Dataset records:

▽

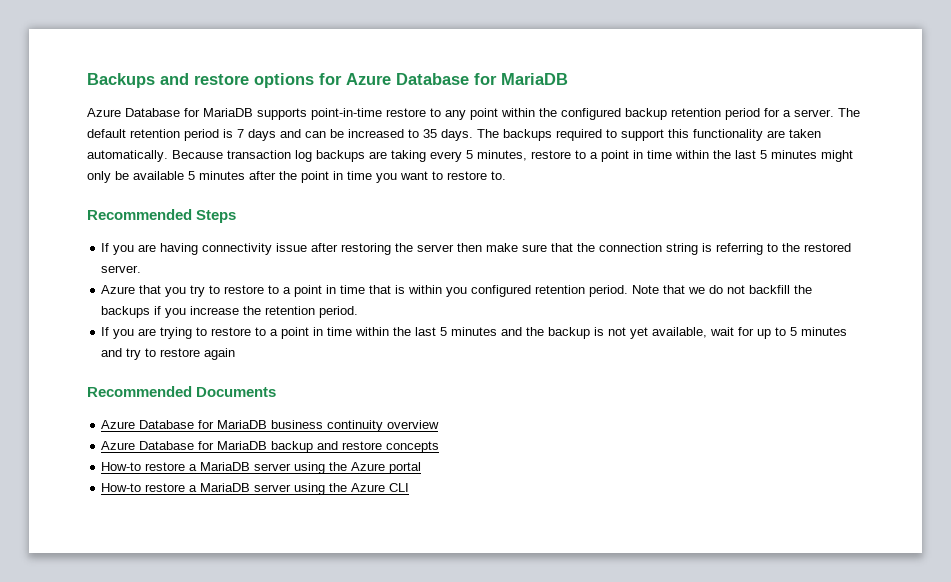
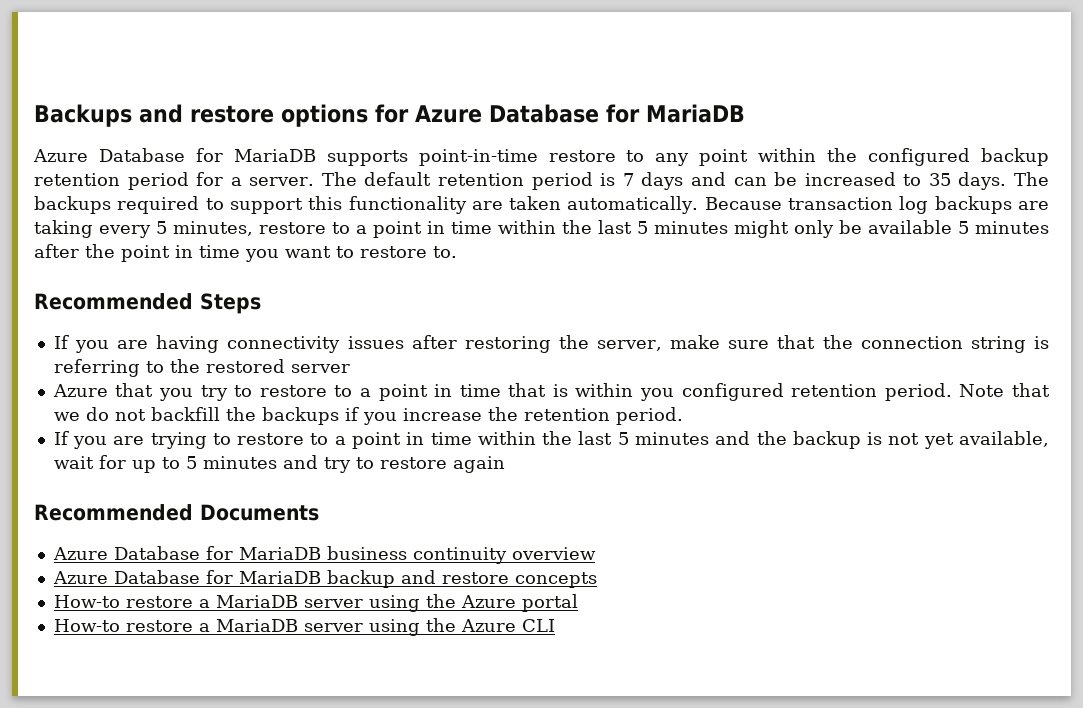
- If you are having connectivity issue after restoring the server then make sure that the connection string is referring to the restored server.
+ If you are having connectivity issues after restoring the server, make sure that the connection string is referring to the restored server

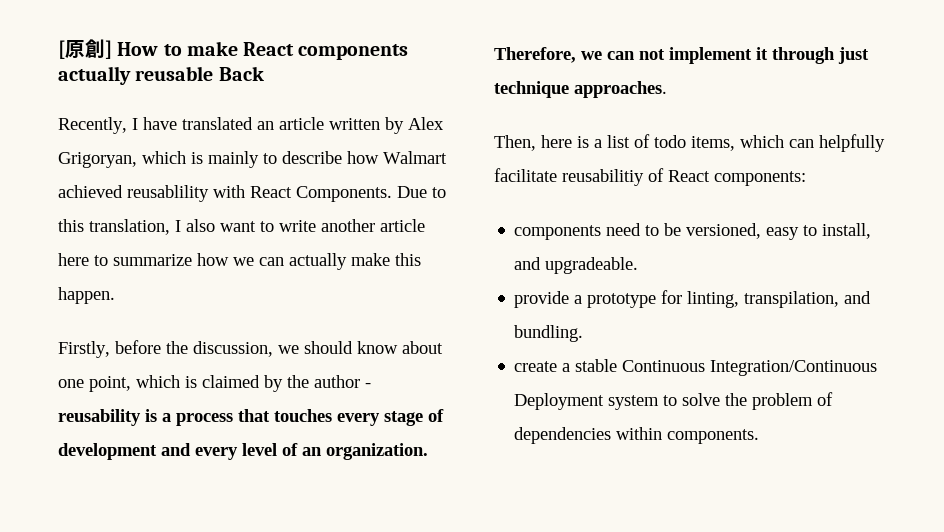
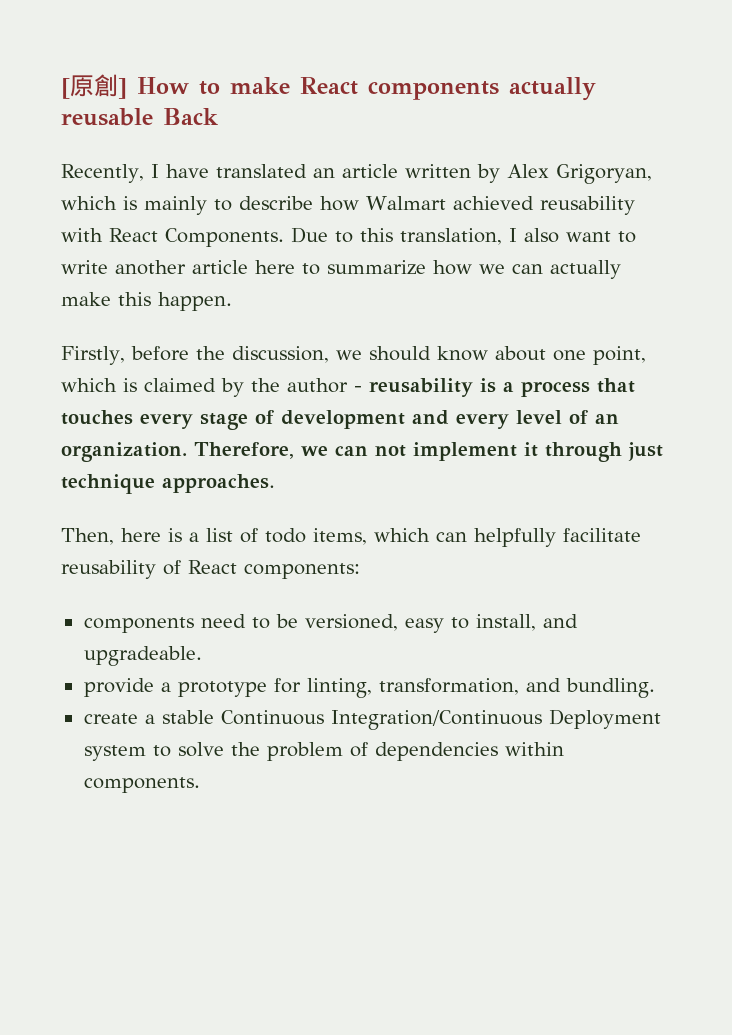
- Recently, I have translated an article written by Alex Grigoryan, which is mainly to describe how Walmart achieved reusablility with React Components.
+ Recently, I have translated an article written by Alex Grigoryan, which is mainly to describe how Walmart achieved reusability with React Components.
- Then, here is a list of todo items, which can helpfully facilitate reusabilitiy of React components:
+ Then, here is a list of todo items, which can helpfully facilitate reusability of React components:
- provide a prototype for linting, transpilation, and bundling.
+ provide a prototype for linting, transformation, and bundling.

△
▽

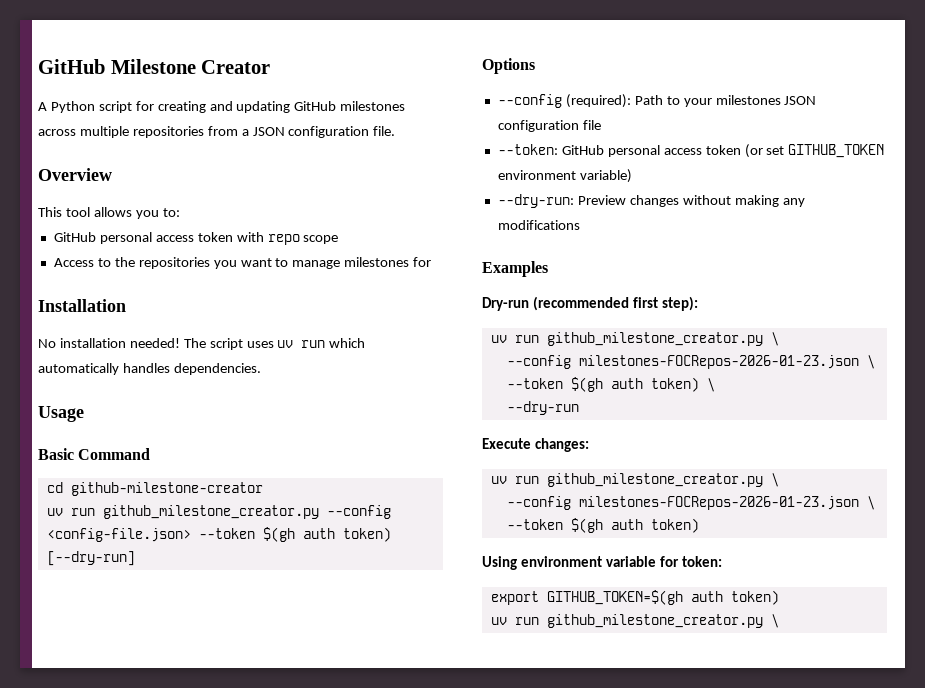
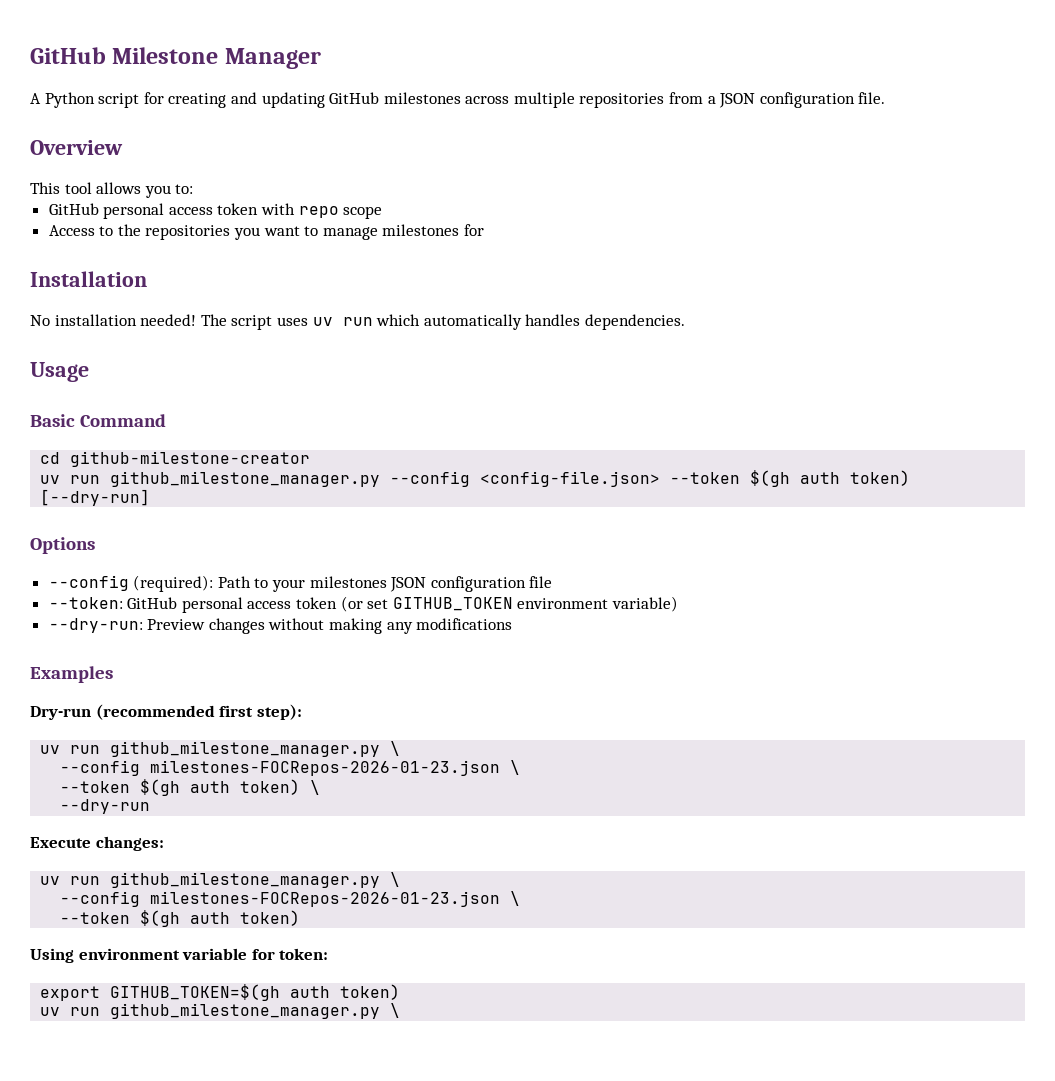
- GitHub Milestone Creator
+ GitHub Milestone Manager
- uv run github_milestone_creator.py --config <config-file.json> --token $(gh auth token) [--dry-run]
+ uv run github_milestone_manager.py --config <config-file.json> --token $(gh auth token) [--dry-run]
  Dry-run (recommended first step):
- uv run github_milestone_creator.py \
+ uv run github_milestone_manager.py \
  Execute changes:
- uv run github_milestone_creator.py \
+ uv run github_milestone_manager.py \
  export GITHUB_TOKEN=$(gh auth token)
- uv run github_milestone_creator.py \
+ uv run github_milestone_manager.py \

△
▽

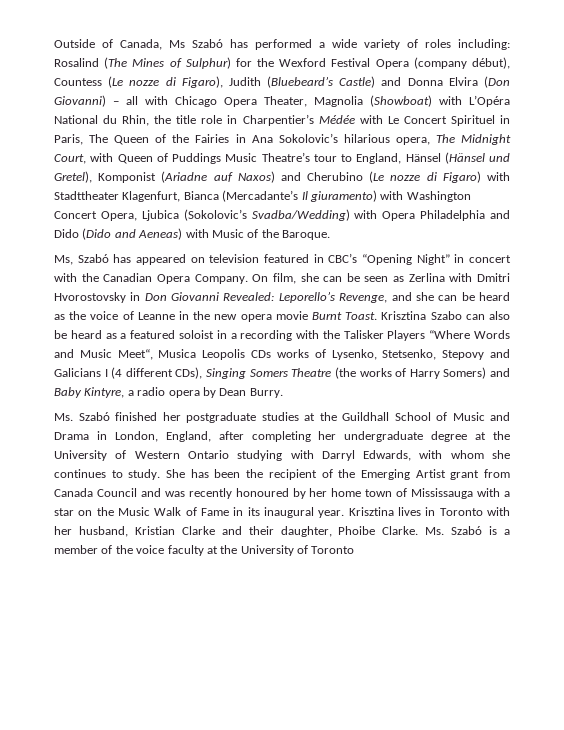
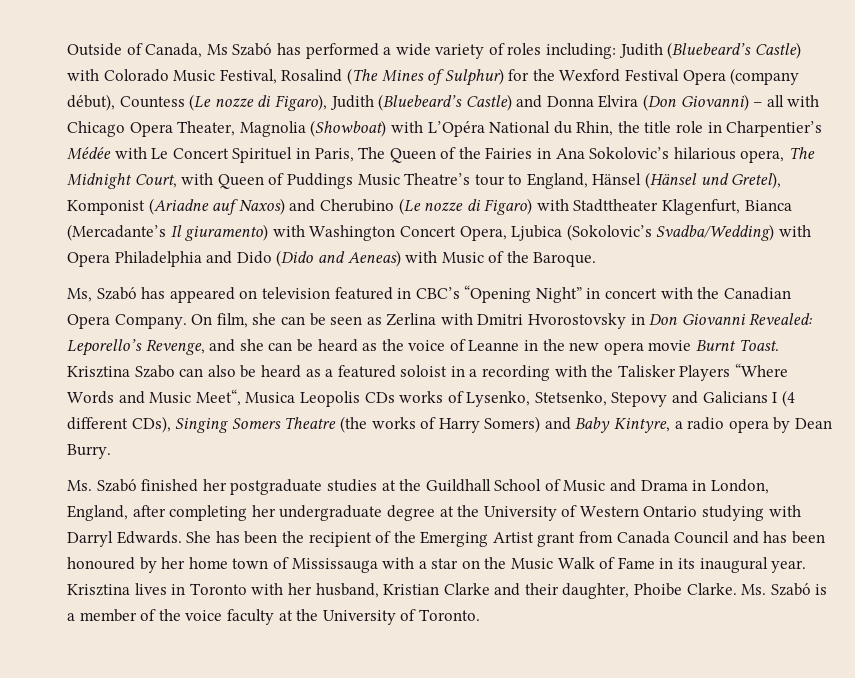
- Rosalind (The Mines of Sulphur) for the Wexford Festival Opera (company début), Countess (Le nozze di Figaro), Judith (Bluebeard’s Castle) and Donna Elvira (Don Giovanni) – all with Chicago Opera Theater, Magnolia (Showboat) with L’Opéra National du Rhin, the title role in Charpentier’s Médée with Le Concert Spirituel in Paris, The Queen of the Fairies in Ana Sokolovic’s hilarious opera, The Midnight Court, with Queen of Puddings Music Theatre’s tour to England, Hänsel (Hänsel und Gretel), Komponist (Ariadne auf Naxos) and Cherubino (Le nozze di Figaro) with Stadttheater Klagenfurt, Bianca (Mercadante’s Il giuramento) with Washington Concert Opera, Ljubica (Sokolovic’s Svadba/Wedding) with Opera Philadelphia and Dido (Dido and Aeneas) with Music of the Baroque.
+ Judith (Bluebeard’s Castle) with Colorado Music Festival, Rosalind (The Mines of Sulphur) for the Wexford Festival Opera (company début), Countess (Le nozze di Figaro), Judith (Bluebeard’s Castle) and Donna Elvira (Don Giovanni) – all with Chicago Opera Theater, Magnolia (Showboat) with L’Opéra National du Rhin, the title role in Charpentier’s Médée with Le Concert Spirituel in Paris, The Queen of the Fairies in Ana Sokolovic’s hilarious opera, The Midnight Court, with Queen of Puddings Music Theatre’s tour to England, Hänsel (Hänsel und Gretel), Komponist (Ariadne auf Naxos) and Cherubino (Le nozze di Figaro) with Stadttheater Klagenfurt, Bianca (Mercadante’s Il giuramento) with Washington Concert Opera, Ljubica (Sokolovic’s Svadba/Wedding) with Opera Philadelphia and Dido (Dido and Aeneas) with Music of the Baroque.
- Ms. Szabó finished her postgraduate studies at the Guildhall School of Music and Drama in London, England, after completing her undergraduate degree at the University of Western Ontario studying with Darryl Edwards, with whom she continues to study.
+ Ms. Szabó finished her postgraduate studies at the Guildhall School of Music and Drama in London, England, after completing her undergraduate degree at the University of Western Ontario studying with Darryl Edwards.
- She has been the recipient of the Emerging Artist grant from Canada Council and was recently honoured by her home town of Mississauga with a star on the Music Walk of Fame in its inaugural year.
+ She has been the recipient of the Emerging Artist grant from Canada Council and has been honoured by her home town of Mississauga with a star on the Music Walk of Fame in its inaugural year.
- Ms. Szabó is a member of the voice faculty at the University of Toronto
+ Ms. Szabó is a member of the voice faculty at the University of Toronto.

△

_Your goal_
Please work out how many lines in the data include "Ontario"; write that number only.

_Answer to the problem_
2